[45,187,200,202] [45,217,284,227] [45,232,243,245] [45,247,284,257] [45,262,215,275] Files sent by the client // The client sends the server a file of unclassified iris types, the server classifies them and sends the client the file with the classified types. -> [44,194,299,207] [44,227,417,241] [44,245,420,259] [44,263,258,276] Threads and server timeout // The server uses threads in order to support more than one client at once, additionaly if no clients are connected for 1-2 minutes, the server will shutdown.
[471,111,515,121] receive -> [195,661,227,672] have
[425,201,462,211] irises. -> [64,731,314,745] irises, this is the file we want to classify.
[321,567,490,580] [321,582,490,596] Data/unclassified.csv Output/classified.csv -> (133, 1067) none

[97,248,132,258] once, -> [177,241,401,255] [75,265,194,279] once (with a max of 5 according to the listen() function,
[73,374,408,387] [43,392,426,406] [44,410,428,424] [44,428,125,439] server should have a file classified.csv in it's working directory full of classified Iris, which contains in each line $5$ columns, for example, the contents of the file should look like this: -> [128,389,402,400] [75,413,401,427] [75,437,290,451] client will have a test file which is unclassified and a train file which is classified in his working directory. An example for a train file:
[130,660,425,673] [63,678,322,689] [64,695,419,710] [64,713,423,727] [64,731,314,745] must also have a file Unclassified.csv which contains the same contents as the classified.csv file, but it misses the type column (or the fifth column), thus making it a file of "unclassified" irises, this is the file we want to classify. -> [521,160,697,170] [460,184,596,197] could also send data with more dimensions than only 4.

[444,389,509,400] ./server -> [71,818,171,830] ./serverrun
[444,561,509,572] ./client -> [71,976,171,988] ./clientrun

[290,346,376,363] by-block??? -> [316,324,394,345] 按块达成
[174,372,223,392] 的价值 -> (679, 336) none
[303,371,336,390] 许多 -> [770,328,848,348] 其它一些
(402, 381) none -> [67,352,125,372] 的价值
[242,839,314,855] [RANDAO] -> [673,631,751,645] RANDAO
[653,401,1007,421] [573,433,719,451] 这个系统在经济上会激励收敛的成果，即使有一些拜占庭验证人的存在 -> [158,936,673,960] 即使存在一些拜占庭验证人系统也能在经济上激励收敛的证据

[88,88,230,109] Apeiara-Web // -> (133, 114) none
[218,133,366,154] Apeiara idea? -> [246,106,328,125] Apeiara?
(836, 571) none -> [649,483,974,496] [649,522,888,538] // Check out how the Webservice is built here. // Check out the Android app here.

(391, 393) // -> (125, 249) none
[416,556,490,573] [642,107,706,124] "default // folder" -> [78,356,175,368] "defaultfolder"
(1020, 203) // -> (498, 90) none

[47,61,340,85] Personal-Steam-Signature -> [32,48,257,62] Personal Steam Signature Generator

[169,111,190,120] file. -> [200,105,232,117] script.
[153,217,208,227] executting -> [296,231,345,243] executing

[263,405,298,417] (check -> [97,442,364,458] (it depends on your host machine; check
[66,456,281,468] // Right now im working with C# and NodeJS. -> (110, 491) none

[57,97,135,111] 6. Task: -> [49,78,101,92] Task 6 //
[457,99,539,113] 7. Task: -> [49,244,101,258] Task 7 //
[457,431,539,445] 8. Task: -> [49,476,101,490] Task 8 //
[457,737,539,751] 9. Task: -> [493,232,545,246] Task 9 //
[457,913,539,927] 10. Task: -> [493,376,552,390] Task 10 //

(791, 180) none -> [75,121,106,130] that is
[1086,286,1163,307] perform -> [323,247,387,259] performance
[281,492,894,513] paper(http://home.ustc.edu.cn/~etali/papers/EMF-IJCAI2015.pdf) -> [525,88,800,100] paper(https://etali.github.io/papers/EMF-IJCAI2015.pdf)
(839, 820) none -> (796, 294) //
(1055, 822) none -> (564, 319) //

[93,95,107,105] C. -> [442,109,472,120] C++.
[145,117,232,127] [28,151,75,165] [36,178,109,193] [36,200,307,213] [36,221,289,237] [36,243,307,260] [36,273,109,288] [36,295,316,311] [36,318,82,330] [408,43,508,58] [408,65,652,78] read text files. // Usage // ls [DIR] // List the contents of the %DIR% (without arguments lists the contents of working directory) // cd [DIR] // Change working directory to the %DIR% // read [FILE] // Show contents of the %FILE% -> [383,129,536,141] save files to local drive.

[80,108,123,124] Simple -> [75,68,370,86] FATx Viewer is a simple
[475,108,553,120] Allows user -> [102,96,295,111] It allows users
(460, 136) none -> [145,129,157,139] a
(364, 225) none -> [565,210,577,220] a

***

THE PROBLEM: Whenever a line of the listing above holds the word "Apeiara", copy that line.

FINISHED TASK:
[88,88,230,109] Apeiara-Web // -> (133, 114) none
[218,133,366,154] Apeiara idea? -> [246,106,328,125] Apeiara?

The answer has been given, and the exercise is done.